Enable and Disable Service
You have just learned how to start and stop any service. To start a service at boot, you need to enable it.
$ sudo systemctl enable apache2
To disable the service from starting at boot, you use the following command:
$ sudo systemctl disable apache2
When enabling or disabling a service, it does not start at the current session. You must use the start or stop statement, as you have used earlier.
Check the status of your service
To check the status of the service you are working with, use the status command:
$ sudo systemctl status apache2
You will receive the following output:
apache2.service - The Apache HTTP Server
Loaded: loaded (/lib/systemd/system/apache2.service; disabled; vendor preset: enabled)
Active: active (running) since Thu 2022-03-24 15:19:10 UTC; 25min ago
Docs: https://httpd.apache.org/docs/2.4/
Main PID: 23884 (apache2)
Tasks: 55 (limit: 8908)
Memory: 5.6M
CGroup: /system.slice/apache2.service
├─23884 /usr/sbin/apache2 -k start
├─23974 /usr/sbin/apache2 -k start
└─23975 /usr/sbin/apache2 -k start
Mar 24 15:19:10 mysql systemd[1]: Starting The Apache HTTP Server...
This will give you an overview of the current status of the service you are running.
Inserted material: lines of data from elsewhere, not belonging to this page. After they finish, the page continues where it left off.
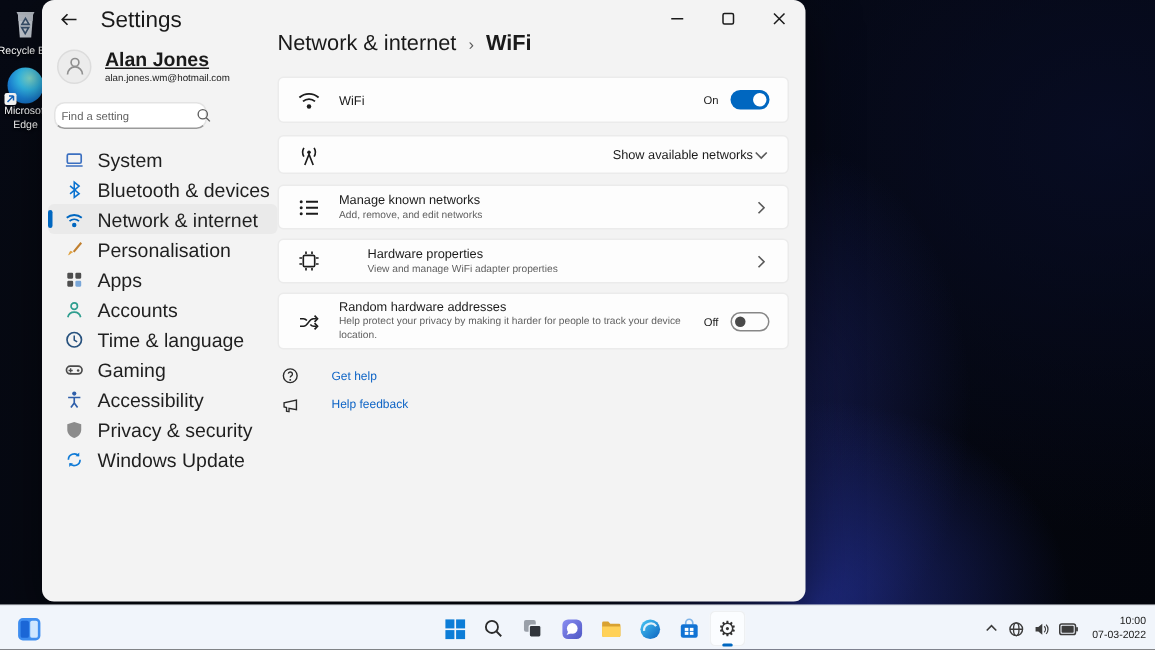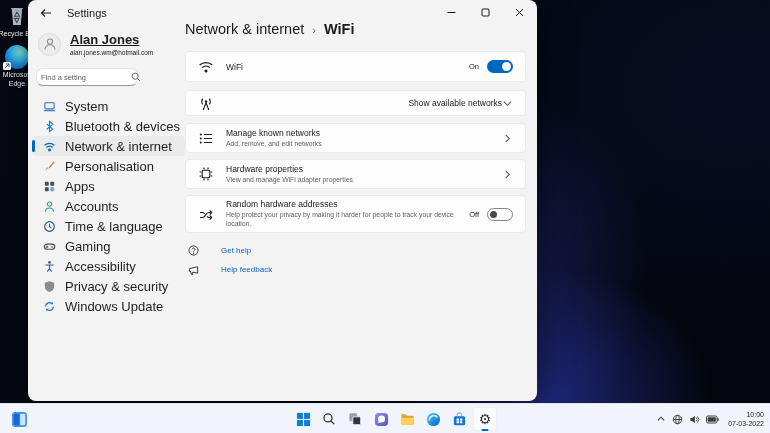--- a/index.html
+++ b/index.html
@@ -19,21 +19,21 @@
   .dicon .lbl2 { width:36px; text-align:center; line-height:1.25; }
   .edge-circle { width:24px; height:24px; border-radius:50%;
       background:radial-gradient(circle at 62% 30%, #8be8d8 0%, #35c1f1 34%, #1b84d8 62%, #0a50a5 100%); position:relative; }
   .edge-badge { position:absolute; left:-2px; bottom:-1px; width:8px; height:8px; background:#fff; border-radius:1.5px;
       display:flex; align-items:center; justify-content:center; }
 
   
   .window { position:absolute; left:28px; top:0; width:509px; height:401px; background:#f3f3f3;
             border-radius:8px; box-shadow:0 12px 34px rgba(0,0,0,.5); z-index:2; }
   .titlebar { height:26px; display:flex; align-items:center; padding-left:12px; gap:15px; }
-  .tb-title { font-size:11px; color:#1a1a1a; }
+  .tb-title { font-size:15px; color:#1a1a1a; }
   .win-controls { position:absolute; right:1px; top:1px; display:flex; }
   .wc-btn { width:34px; height:22px; display:flex; align-items:center; justify-content:center; }
 
   .profile { position:absolute; left:10px; top:32px; display:flex; align-items:center; gap:9px; }
   .avatar { width:23px; height:23px; border-radius:50%; background:#ececec; border:1px solid #dcdcdc;
             display:flex; align-items:center; justify-content:center; }
   .p-name { font-size:13px; font-weight:bold; color:#1a1a1a;text-decoration:underline; }
   .p-mail { font-size:6.5px; color:#1a1a1a; margin-top:2px; }
 
   .search { position:absolute; left:8px; top:68px; width:102px; height:18px; background:#fff;
@@ -55,21 +55,21 @@
   .main { position:absolute; left:157px; top:21px; width:341px; }
   .crumb { display:flex; align-items:center; gap:8px; font-size:14.5px; color:#1a1a1a; }
   .crumb .sep { font-size:11px; color:#5a5a5a; padding-top:1px; }
   .crumb .cur { font-weight:bold; }
   .cards { margin-top:14px; }
   .card { background:#fdfdfd; border:1px solid #ebebeb; border-radius:4px;
           display:flex; align-items:center; padding:0 12px; }
   .c1 { height:31px; margin-bottom:8px; }
   .c2 { height:26px; margin-bottom:7px;text-align:right; }
   .c3 { height:30px; margin-bottom:6px; }
-  .c4 { height:30px; margin-bottom:6px; }
+  .c4 { height:30px; margin-bottom:6px;gap:19px; }
   .c5 { height:38px; }
   .row-icon { width:16px; margin-right:12px; display:flex; flex-shrink:0; }
   .row-text { flex:1; }
   .row-title { font-size:8.5px; color:#1a1a1a; }
   .row-sub { font-size:6.8px; color:#5f5f5f; margin-top:2px; line-height:1.3; width:235px; }
   .state { font-size:7.5px; color:#1a1a1a; margin-right:8px; }
   .toggle-on { width:26px; height:13px; border-radius:7px; background:#0067c0; position:relative; flex-shrink:0; }
   .toggle-on .knob { position:absolute; right:2px; top:2px; width:9px; height:9px; border-radius:50%; background:#fff; }
   .toggle-off { width:26px; height:13px; border-radius:7px; border:1px solid #878787; position:relative; flex-shrink:0; }
   .toggle-off .knob { position:absolute; left:2px; top:2px; width:7px; height:7px; border-radius:50%; background:#4a4a4a; }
As well as problems you are facing with which might require to take action.
System Status overview
You have learned how to manage a single service. If you want to get an overview of all the active services in your system, you can use the list-units command.
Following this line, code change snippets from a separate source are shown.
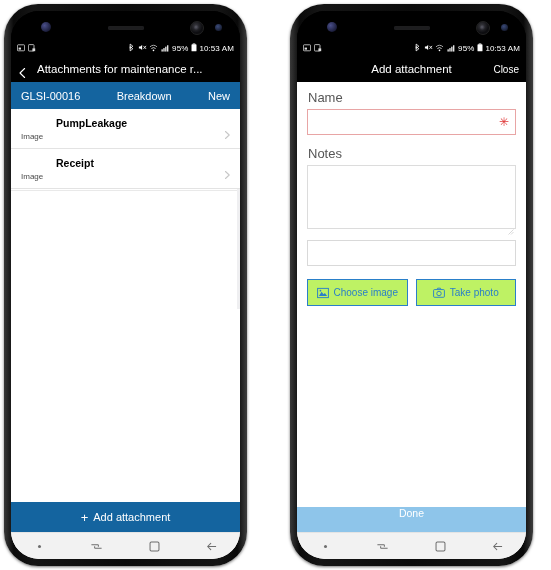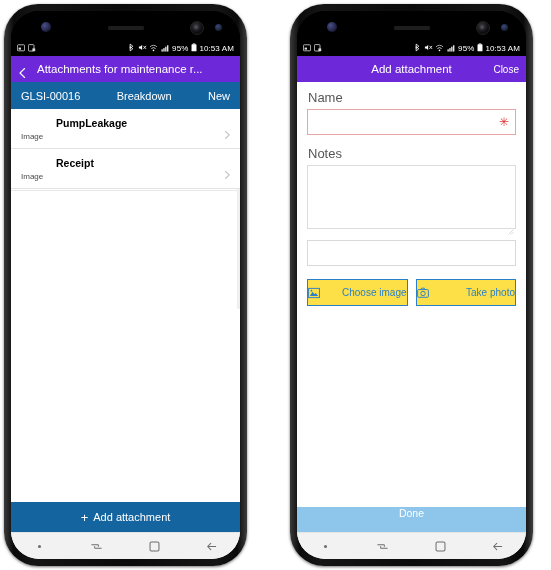--- a/index.html
+++ b/index.html
@@ -34,21 +34,21 @@
 
   
   .statusbar{height:15px;background:#000;color:#fff;display:flex;align-items:center;
              padding:0 6px;font-size:8px;letter-spacing:.1px;flex:0 0 auto;}
   .sb-left{display:flex;gap:3px;align-items:center;}
   .sb-right{margin-left:auto;display:flex;gap:2.5px;align-items:center;}
   .sb-text{font-size:8px;color:#fff;}
   .gl{display:inline-block;line-height:1;}
 
   
-  .titlebar{height:26px;background:#6d28d9;color:#fff;display:flex;align-items:center;
+  .titlebar{height:26px;background:#000000;color:#fff;display:flex;align-items:center;
             position:relative;flex:0 0 auto;}
   .back-chev{position:absolute;left:7px;top:50%;transform:translateY(-50%);width:9px;height:9px;}
   .title-left{margin-left:26px;font-size:11.5px;color:#fff;white-space:nowrap;overflow:hidden;}
   .title-center{width:100%;text-align:center;font-size:11.5px;color:#fff;}
   .close-btn{position:absolute;right:7px;top:50%;transform:translateY(-50%);font-size:10px;color:#fff;margin-left:30px;}
 
   
   .banner{height:27px;background:#14649f;color:#fff;display:flex;align-items:center;
           padding:0 10px;font-size:11px;flex:0 0 auto;}
   .banner .b1{flex:0 0 auto;}
@@ -83,22 +83,22 @@
   .finput{width:100%;box-sizing:border-box;height:26px;border:1px solid #d9d9d9;background:#fff;
           position:relative;}
   .finput.required{border:1px solid #e8a5a5;}
   .req-star{position:absolute;right:6px;top:50%;transform:translateY(-50%);color:#e03b3b;
             font-size:12px;line-height:1;}
   .ftextarea{width:100%;box-sizing:border-box;height:64px;border:1px solid #dcdcdc;background:#fff;
              position:relative;}
   .resize-grip{position:absolute;right:1px;bottom:1px;width:6px;height:6px;}
   .fgap{height:11px;}
   .btnrow{display:flex;gap:8px;margin-top:13px;}
-  .obtn{flex:1;height:25px;border:1px solid #2a7fc9;color:#2a7fc9;background:#fde047;
-        display:flex;align-items:center;justify-content:space-between;gap:5px;font-size:10px;}
+  .obtn{flex:1;height:25px;border:1px solid #2a7fc9;color:#2a7fc9;background:#bef264;
+        display:flex;align-items:center;justify-content:center;gap:5px;font-size:10px;}
   .obtn svg{display:block;}
 </style>
 </head>
 <body>
 
 <div class="stage">
 
   <div class="phone left">
     <div class="phone-inner">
$ sudo systemctl list-units
You receive the following output:
UNIT LOAD ACTIVE SUB DESCRIPTION
accounts-daemon.service loaded active running Accounts Service
apache2.service loaded active running The Apache HTTP Server
apparmor.service loaded active exited Load AppArmor profiles
apport.service loaded active exited LSB: automatic crash report generation
atd.service loaded active running Deferred execution scheduler
blk-availability.service loaded active exited Availability of block devices
...
...
...
If you wish the view all services, you can add the --all flag:
$ sudo systemctl list-units --all
You can use other flags to filter the output. Use the --state= flag to identify LOAD, ACTIVE, or SUB states as seen in the column above. An example would be:
$ systemctl list-units --state=active
$ systemctl list-units --state=loaded
List all unit files
To see every available unit file within the systemd paths, including those that systemd has not attempted to load, you can use the list-unit-files command:
$ sudo systemctl list-unit-files
Output example:
UNIT FILE STATE VENDOR PRESET
proc-sys-fs-binfmt_misc.automount static enabled
-.mount generated enabled
boot-efi.mount generated enabled
dev-hugepages.mount static enabled
dev-mqueue.mount static enabled
proc-sys-fs-binfmt_misc.mount disabled enabled
snap-core20-1169.mount enabled enabled
snap-core20-1376.mount enabled enabled
...
...
...
Conclusion
In this tutorial you have learned how to start and stop any service in your system, by using Systemclt. You also learned how to enable and disable these services, and view the status of each service in your system.